The monks were bats circling
stone paths: we watched
the glow of their lamps in the garden
as they pulled the onions
for our meal. That night I dreamt
you and I were walking
underwater. Orange jellyfish
rose like suns. We couldn't speak.
So slowly, we moved together
against the tide. Until you
disappeared into a submarine wood
not unlike the one bordering
the monastery
that long night in Romania.
*
Near midnight, the monks sang
through blue corridors of incense
as if tuning the dark
to the low note of their devotion.
The halos of each painted saint
glowed like winter wheat.
They said they kept their mass
through the dead of night
so that Christ, crying falcon,
plummeting alone
through Gethsemane
would be caught by the threads
of a net so loyal it stretched
backwards through time.
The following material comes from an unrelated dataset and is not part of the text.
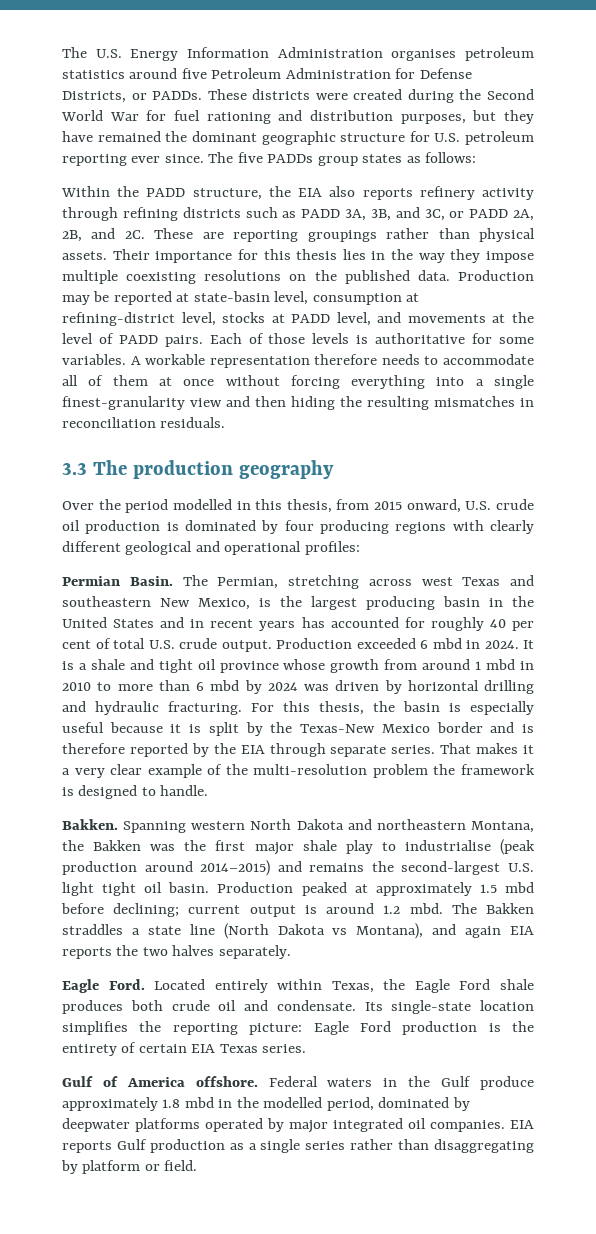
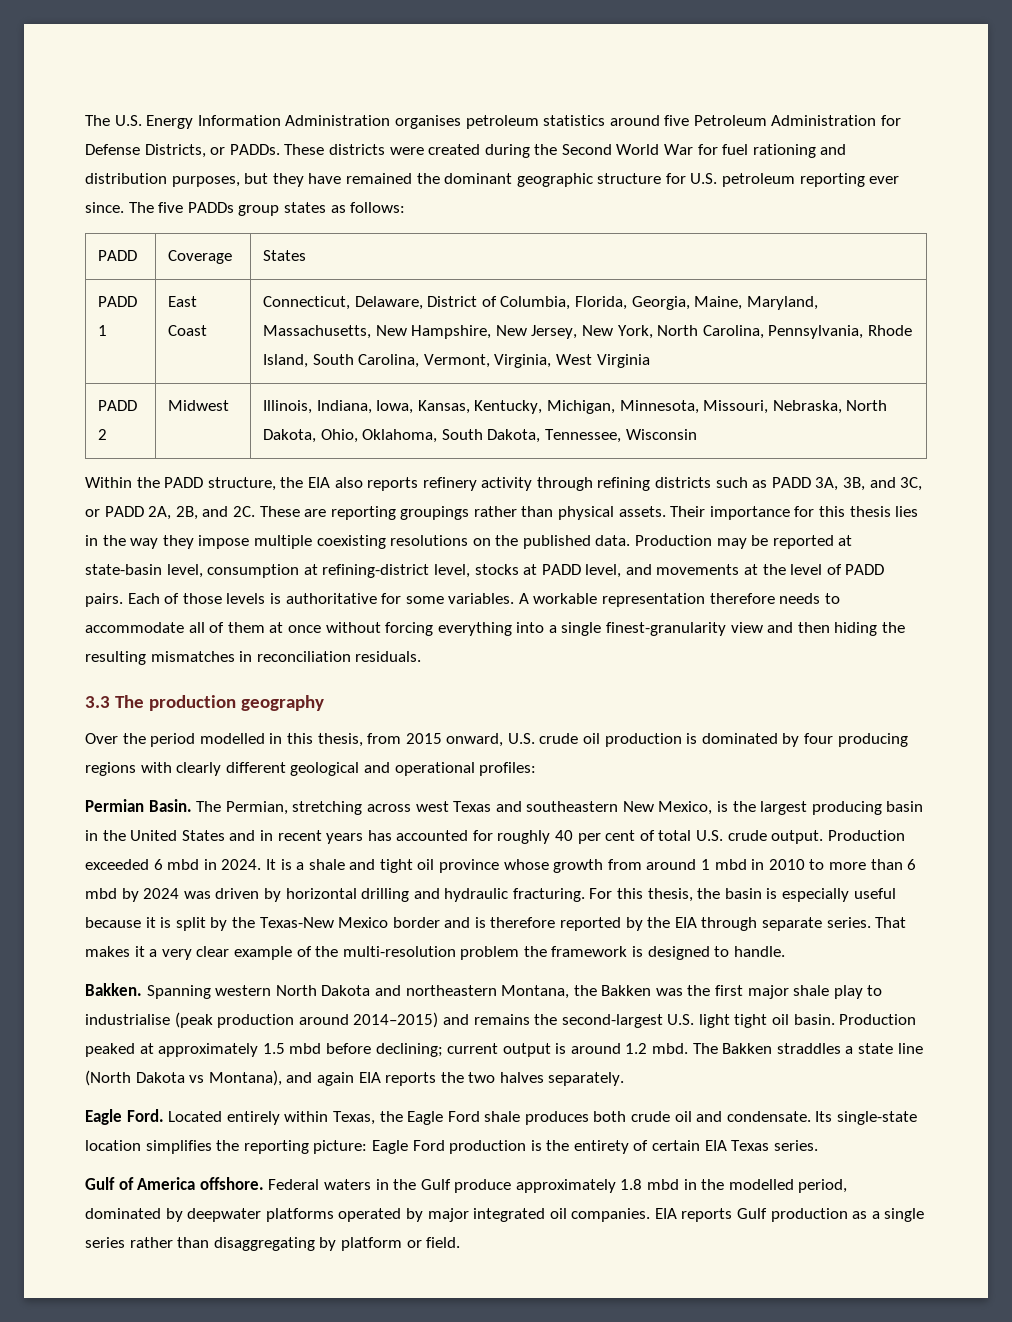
+ PADD | Coverage | States
+ PADD 1 | East Coast | Connecticut, Delaware, District of Columbia, Florida, Georgia, Maine, Maryland, Massachusetts, New Hampshire, New Jersey, New York, North Carolina, Pennsylvania, Rhode Island, South Carolina, Vermont, Virginia, West Virginia
+ PADD 2 | Midwest | Illinois, Indiana, Iowa, Kansas, Kentucky, Michigan, Minnesota, Missouri, Nebraska, North Dakota, Ohio, Oklahoma, South Dakota, Tennessee, Wisconsin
I never knew
that days were held together by singing.
Or that those who suffered
could be attended to
long after they had gone.
*
Now, one year after your death
the radio crackles Rachmaninoff—
a nocturne that won't end.
Alone in the sacristy, I found the ankle
bone of John the Baptist. Displayed
in a carved foot of wood. I could
imagine his ghost walking those
grounds. Wild in the garden, baptizing
piles of raw beets as they split in the sun.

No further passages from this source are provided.